THE TASK
For this exercise, return all the data exactly as it stands.

Saved entries
● ● ● ●
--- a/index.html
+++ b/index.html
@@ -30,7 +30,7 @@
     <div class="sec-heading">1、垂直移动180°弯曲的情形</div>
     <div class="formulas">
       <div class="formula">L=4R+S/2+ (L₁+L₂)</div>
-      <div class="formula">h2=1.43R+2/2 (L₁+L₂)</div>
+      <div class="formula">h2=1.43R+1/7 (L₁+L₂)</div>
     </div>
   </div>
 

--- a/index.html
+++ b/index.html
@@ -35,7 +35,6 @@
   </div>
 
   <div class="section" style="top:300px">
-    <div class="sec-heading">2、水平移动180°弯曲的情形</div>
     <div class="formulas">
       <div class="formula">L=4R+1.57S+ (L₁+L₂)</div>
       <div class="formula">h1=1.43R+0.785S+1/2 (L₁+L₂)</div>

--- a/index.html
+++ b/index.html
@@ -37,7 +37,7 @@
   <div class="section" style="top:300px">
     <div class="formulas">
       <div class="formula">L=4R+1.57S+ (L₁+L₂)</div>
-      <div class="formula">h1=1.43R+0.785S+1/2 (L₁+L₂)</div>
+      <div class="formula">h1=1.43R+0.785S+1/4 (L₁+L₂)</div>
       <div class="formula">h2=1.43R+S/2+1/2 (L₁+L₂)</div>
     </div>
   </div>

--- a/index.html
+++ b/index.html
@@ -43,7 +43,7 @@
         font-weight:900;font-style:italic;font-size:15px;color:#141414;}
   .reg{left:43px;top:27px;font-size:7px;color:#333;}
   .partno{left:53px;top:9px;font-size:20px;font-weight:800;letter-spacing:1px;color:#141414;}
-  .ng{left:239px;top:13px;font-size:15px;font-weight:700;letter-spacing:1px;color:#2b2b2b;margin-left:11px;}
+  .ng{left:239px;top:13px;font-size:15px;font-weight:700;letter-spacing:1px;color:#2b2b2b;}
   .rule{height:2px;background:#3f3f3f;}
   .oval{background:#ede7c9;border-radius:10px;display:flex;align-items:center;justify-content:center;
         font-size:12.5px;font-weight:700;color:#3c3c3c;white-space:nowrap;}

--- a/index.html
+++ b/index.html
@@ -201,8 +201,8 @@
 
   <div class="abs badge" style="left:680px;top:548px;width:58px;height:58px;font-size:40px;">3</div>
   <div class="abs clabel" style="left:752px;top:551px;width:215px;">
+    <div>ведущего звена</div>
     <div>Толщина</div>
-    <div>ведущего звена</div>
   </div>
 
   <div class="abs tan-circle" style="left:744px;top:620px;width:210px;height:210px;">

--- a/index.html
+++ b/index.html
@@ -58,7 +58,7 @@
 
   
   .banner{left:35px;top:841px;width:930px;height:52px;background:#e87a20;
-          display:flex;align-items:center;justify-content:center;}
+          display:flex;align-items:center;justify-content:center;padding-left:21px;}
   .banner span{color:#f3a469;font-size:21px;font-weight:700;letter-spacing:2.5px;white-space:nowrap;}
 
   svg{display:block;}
● ● ● ●
REPLY
--- a/index.html
+++ b/index.html
@@ -30,7 +30,7 @@
     <div class="sec-heading">1、垂直移动180°弯曲的情形</div>
     <div class="formulas">
       <div class="formula">L=4R+S/2+ (L₁+L₂)</div>
-      <div class="formula">h2=1.43R+2/2 (L₁+L₂)</div>
+      <div class="formula">h2=1.43R+1/7 (L₁+L₂)</div>
     </div>
   </div>
 

--- a/index.html
+++ b/index.html
@@ -35,7 +35,6 @@
   </div>
 
   <div class="section" style="top:300px">
-    <div class="sec-heading">2、水平移动180°弯曲的情形</div>
     <div class="formulas">
       <div class="formula">L=4R+1.57S+ (L₁+L₂)</div>
       <div class="formula">h1=1.43R+0.785S+1/2 (L₁+L₂)</div>

--- a/index.html
+++ b/index.html
@@ -37,7 +37,7 @@
   <div class="section" style="top:300px">
     <div class="formulas">
       <div class="formula">L=4R+1.57S+ (L₁+L₂)</div>
-      <div class="formula">h1=1.43R+0.785S+1/2 (L₁+L₂)</div>
+      <div class="formula">h1=1.43R+0.785S+1/4 (L₁+L₂)</div>
       <div class="formula">h2=1.43R+S/2+1/2 (L₁+L₂)</div>
     </div>
   </div>

--- a/index.html
+++ b/index.html
@@ -43,7 +43,7 @@
         font-weight:900;font-style:italic;font-size:15px;color:#141414;}
   .reg{left:43px;top:27px;font-size:7px;color:#333;}
   .partno{left:53px;top:9px;font-size:20px;font-weight:800;letter-spacing:1px;color:#141414;}
-  .ng{left:239px;top:13px;font-size:15px;font-weight:700;letter-spacing:1px;color:#2b2b2b;margin-left:11px;}
+  .ng{left:239px;top:13px;font-size:15px;font-weight:700;letter-spacing:1px;color:#2b2b2b;}
   .rule{height:2px;background:#3f3f3f;}
   .oval{background:#ede7c9;border-radius:10px;display:flex;align-items:center;justify-content:center;
         font-size:12.5px;font-weight:700;color:#3c3c3c;white-space:nowrap;}

--- a/index.html
+++ b/index.html
@@ -201,8 +201,8 @@
 
   <div class="abs badge" style="left:680px;top:548px;width:58px;height:58px;font-size:40px;">3</div>
   <div class="abs clabel" style="left:752px;top:551px;width:215px;">
+    <div>ведущего звена</div>
     <div>Толщина</div>
-    <div>ведущего звена</div>
   </div>
 
   <div class="abs tan-circle" style="left:744px;top:620px;width:210px;height:210px;">

--- a/index.html
+++ b/index.html
@@ -58,7 +58,7 @@
 
   
   .banner{left:35px;top:841px;width:930px;height:52px;background:#e87a20;
-          display:flex;align-items:center;justify-content:center;}
+          display:flex;align-items:center;justify-content:center;padding-left:21px;}
   .banner span{color:#f3a469;font-size:21px;font-weight:700;letter-spacing:2.5px;white-space:nowrap;}
 
   svg{display:block;}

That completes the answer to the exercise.